The preparation of financial statements in conformity with U.S. GAAP requires us
to make estimates and assumptions that affect the reported amounts of assets and
liabilities, disclosure of contingent assets and liabilities at the date of the
financial statements, and the amounts of revenues and expenses reported during
the period. We continuously review the appropriateness of the estimates used in
preparing our financial statements; however, estimates routinely require
adjustment based on changing circumstances and the receipt of new or better
information. Consequently, actual results could differ materially from our
estimates. "Note 1. Basis of Presentation and Summary of Significant Accounting
Policies," of the Notes to Consolidated Financial Statements in Part II, Item 8
of this Form 10-K describes the significant accounting policies and methods used
in the preparation of the Company's consolidated financial statements.

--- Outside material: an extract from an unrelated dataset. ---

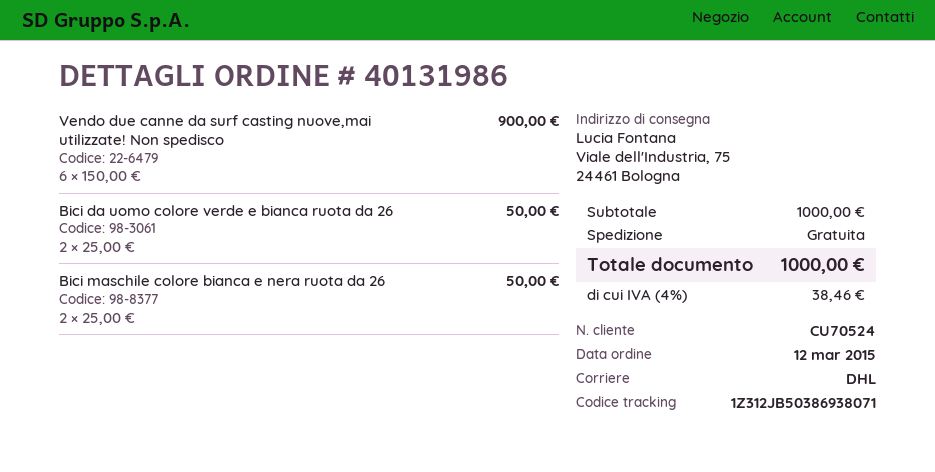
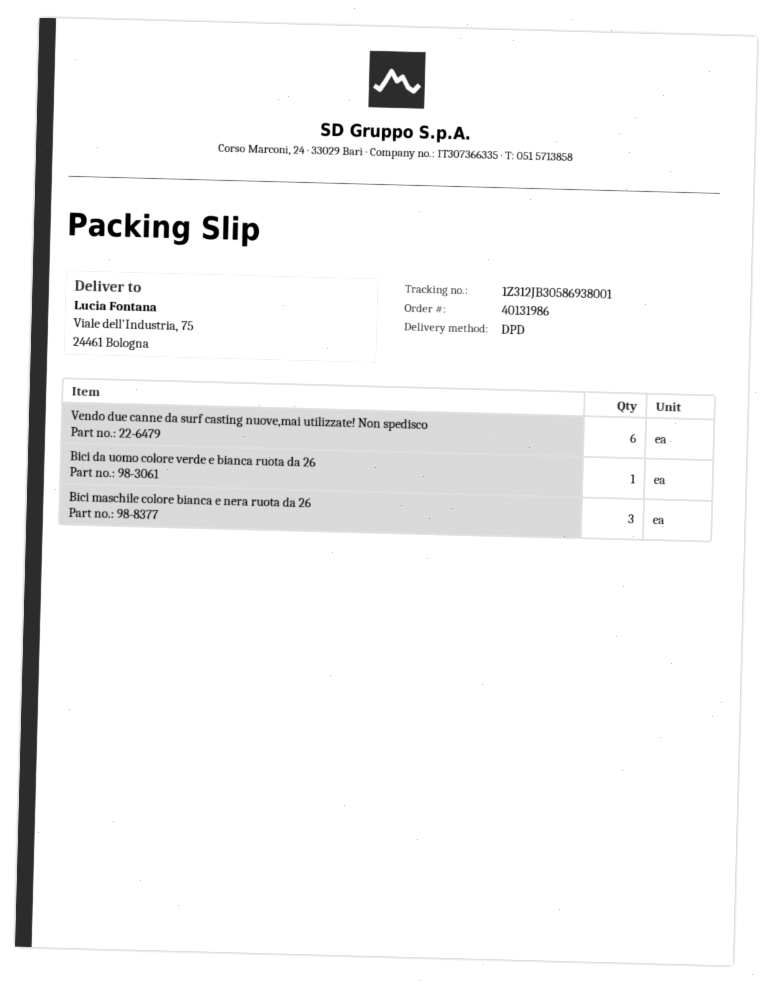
shipping method: DHL -> DPD
tracking number: 1Z312JB50386938071 -> 1Z312JB30586938001
Bici da uomo colore verde e bianca ruota da 26: 2 -> 1
Bici maschile colore bianca e nera ruota da 26: 2 -> 3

The accounting estimates discussed below include those that we believe are the
most critical to aid in fully understanding and evaluating our financial
results. Senior management has discussed the development and selection of our
critical accounting estimates with the Audit Committee of our Board of
Directors, which has reviewed our related disclosures herein.

Impairment of long-lived assets


We periodically review our long-lived assets for impairment when events indicate
that their carrying value may not be recoverable. Such events include a
historical or projected trend of cash flow losses or a future expectation that
we will sell or dispose of an asset significantly before the end of its
previously estimated useful life. In reviewing for impairment, we group our
long-lived assets at the lowest possible level for which identifiable cash flows
are largely independent of the cash flows of other assets and liabilities.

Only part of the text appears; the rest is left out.